Assigned task
Search for the word "blank" in the entries. Each line that holds it should be copied.

(Before-and-after page screenshots)
-------------------------

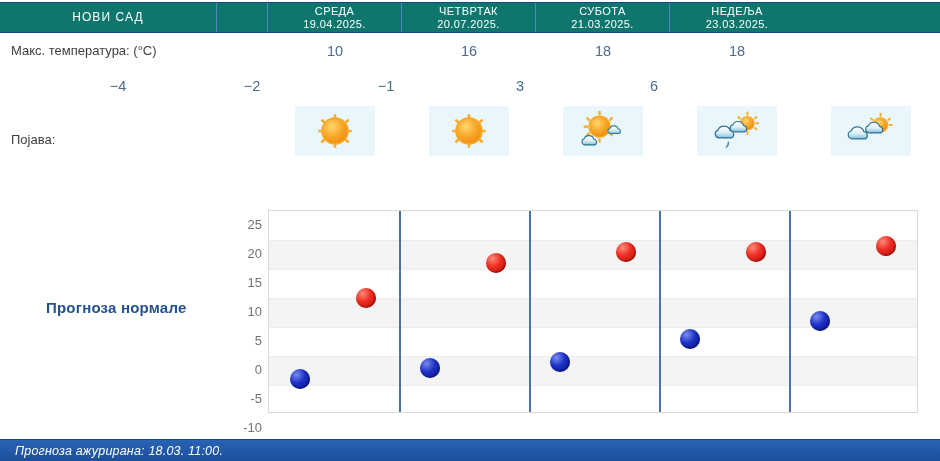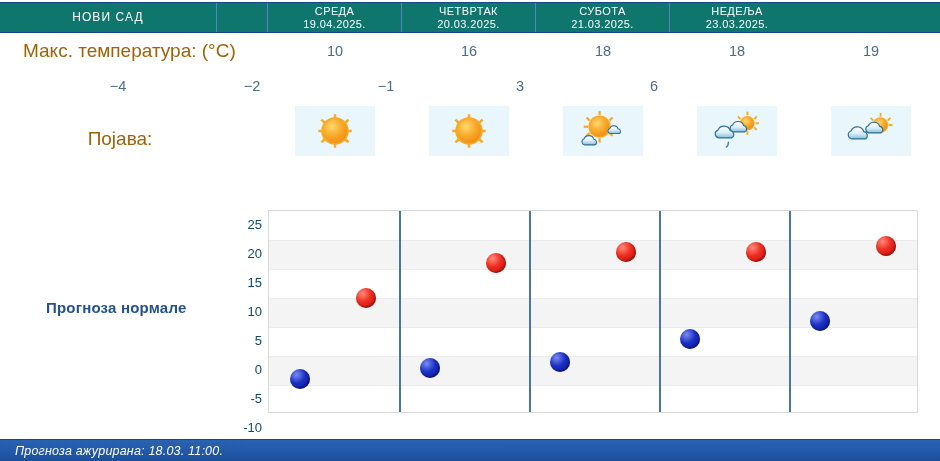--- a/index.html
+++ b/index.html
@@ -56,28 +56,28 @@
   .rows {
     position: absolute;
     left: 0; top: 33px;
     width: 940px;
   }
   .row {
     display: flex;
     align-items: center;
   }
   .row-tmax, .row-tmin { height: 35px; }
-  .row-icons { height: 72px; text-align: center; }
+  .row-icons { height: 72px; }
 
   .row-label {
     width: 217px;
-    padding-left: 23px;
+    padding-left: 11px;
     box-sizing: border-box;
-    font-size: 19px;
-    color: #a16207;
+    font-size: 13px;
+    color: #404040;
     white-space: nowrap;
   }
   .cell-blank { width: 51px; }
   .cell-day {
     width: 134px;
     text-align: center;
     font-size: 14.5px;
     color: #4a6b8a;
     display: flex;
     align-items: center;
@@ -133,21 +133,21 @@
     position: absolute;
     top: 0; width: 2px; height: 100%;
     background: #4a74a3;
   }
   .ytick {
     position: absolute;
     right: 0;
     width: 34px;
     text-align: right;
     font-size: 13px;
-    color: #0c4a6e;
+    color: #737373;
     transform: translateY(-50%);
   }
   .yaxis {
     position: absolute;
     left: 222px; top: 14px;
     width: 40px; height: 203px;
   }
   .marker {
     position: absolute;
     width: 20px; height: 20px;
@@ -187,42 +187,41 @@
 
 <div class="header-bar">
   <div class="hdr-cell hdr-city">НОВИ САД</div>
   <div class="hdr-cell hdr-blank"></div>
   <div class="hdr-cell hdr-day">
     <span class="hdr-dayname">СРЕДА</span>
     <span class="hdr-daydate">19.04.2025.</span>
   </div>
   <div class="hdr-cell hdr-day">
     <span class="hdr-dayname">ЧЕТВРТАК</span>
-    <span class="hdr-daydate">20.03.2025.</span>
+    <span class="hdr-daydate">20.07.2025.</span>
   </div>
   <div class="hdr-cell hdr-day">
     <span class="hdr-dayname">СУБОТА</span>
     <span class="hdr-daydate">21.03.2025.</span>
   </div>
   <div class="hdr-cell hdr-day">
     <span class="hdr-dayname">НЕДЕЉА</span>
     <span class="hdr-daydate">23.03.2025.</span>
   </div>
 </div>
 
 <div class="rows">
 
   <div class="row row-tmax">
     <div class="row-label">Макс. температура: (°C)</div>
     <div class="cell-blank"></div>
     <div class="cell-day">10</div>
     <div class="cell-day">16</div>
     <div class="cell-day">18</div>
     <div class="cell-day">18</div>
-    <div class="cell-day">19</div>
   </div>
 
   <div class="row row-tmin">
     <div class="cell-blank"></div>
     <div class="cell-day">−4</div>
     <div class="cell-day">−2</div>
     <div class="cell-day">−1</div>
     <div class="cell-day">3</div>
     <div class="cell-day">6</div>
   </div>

-------------------------

Solution to this exercise
   .cell-blank { width: 51px; }
   <div class="hdr-cell hdr-blank"></div>
     <div class="cell-blank"></div>
     <div class="cell-blank"></div>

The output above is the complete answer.